DIFFERENTIAL EXPRESSION OF MITOCHONDRIAL ELECTRON TRANSPORT CHAIN PROTEINS IN CARDIAC TISSUES OF BROILERS FROM PULMONARY HYPERTENSION SYNDROME RESISTANT AND SUSCEPTIBLE LINES.

Authors: Cisar, Cindy; Balog, Janice; ANTHONY, NICHOLAS - UNIV OF ARKANSAS; IQBAL, MUHAMMAD - UNIV OF ARKANSAS; BOTTJE, WALTER - UNIV OF ARKANSAS; Donoghue, Ann - Annie

Submitted to: Poultry Science
Publication Type: Peer Reviewed Journal
Publication Acceptance Date: 4/29/2004
Publication Date: N/A
Citation: N/A

Interpretive Summary: Pulmonary hypertension syndrome (PHS) in broilers, also known as ascites syndrome, is a common problem in the poultry industry. In this disease chronically elevated pulmonary blood pressure leads to enlargement of the heart and eventually heart failure. Mitochondria are organelles within the cells of tissues that produce the chemical energy required for cell growth and maintenance. It has been shown previously that mitochondrial function is defective in broilers with PHS. In this study, we compared the levels of several mitochondrial proteins in heart tissues of broilers from PHS resistant and susceptible lines. We discovered that mitochondrial protein levels were similar in the heart tissues of the PHS resistant and susceptible line broilers if the birds were not stressed. However, if the broilers were exposed to simulated high altitude, which induces PHS in broilers, then the levels of several mitochondrial proteins were increased in the right ventricle of resistant line birds that did not develop PHS under these conditions. The coordinated increase in the levels of several mitochondrial proteins specifically in broilers from the PHS resistant line that did not develop PHS under simulated high altitude suggests that higher levels of mitochondrial proteins in right ventricle tissues may be correlated with resistance to PHS in broilers.

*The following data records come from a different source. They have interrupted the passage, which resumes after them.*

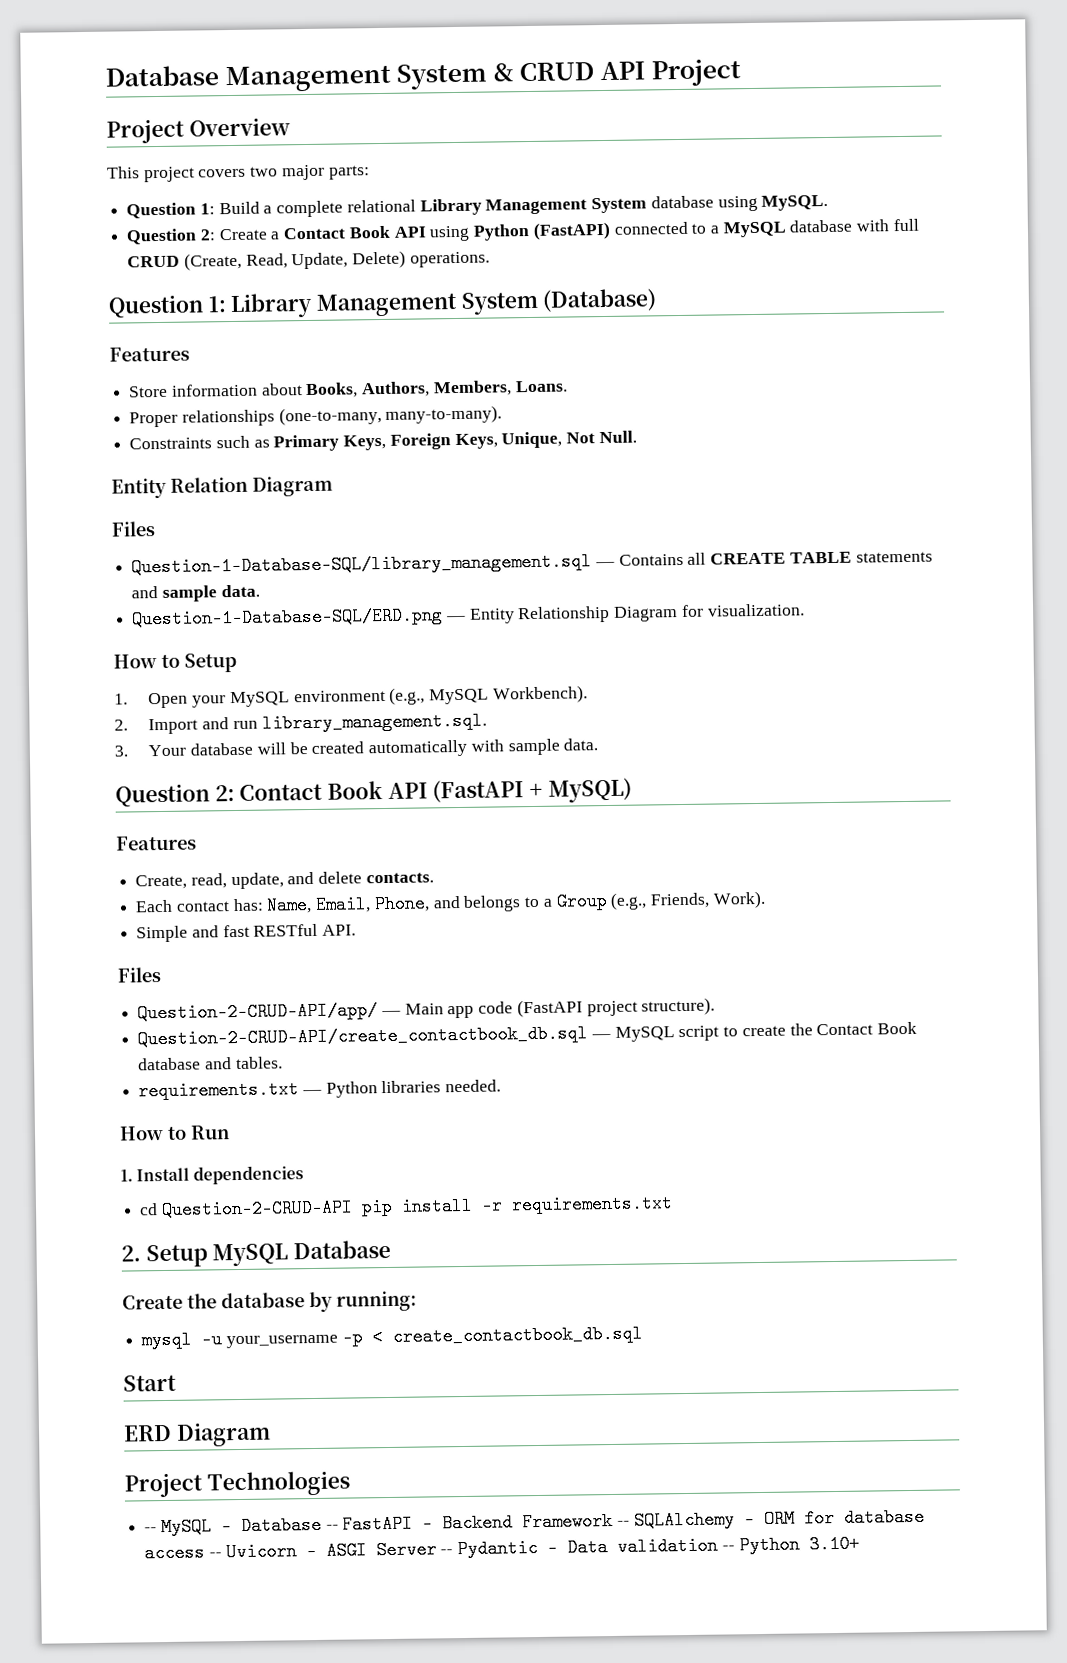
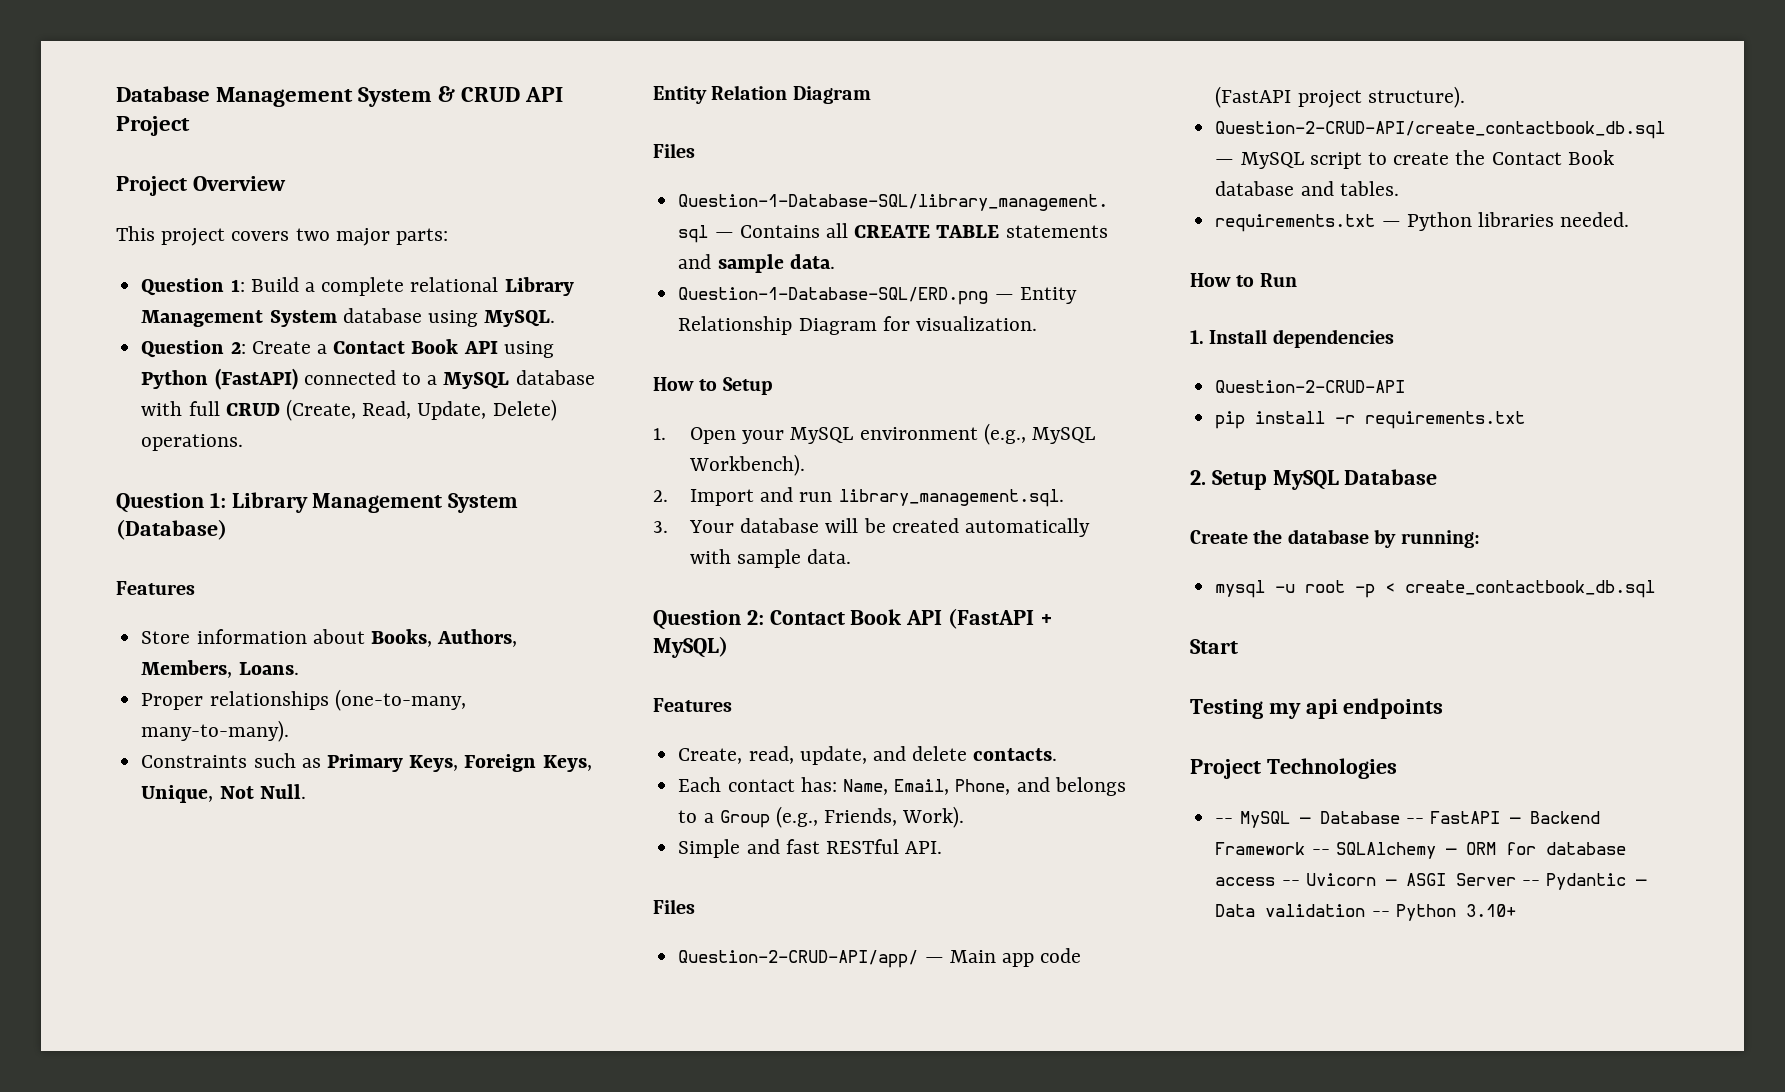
- cd Question-2-CRUD-API pip install -r requirements.txt
+ Question-2-CRUD-API
+ pip install -r requirements.txt
- mysql -u your_username -p < create_contactbook_db.sql
+ mysql -u root -p < create_contactbook_db.sql
- ERD Diagram
+ Testing my api endpoints

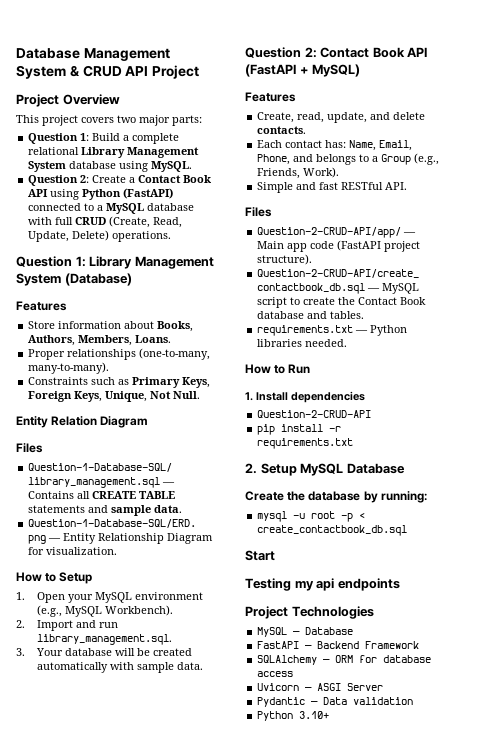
- -- MySQL — Database -- FastAPI — Backend Framework -- SQLAlchemy — ORM for database access -- Uvicorn — ASGI Server -- Pydantic — Data validation -- Python 3.10+
+ MySQL — Database
+ FastAPI — Backend Framework
+ SQLAlchemy — ORM for database access
+ Uvicorn — ASGI Server
+ Pydantic — Data validation
+ Python 3.10+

Technical Abstract: Pulmonary hypertension syndrome (PHS) is a metabolic disease associated with the rapid growth rate of modern broilers. Broilers susceptible to PHS experience sustained elevation of pulmonary arterial pressure leading to right ventricular hypertrophy and ultimately heart failure. Previous studies have shown that mitochondrial function is defective in broilers with PHS; they use oxygen less efficiently than broilers without PHS. In this study mitochondrial electron transport chain (ETC) protein levels were compared in cardiac tissues from PHS resistant and susceptible line broilers using quantitative immunoblots. Seven of nine anti-mammalian mitochondrial ETC protein antibodies tested exhibited cross-species reactivity. Six ETC proteins were differentially expressed in the right ventricles of broilers raised under simulated high altitude conditions. Four ETC proteins were present at higher levels in resistant line birds without PHS than in resistant line birds with PHS or in susceptible line birds with or without PHS. One ETC protein was present at higher levels in broilers without PHS than in broilers with PHS in both lines and one ETC protein was present at lower levels in susceptible line birds without PHS than in susceptible line birds with PHS or in resistant line birds with or without PHS. Interestingly, differential expression of mitochondrial ETC proteins was not observed in the right ventricles of broilers raised at local altitude nor was it observed in the left ventricles of broilers exposed to simulated high altitude. These results suggest that upregulation of mitochondrial ETC protein expression in right ventricle cardiac muscle may be an important component of resistance to PHS in broilers.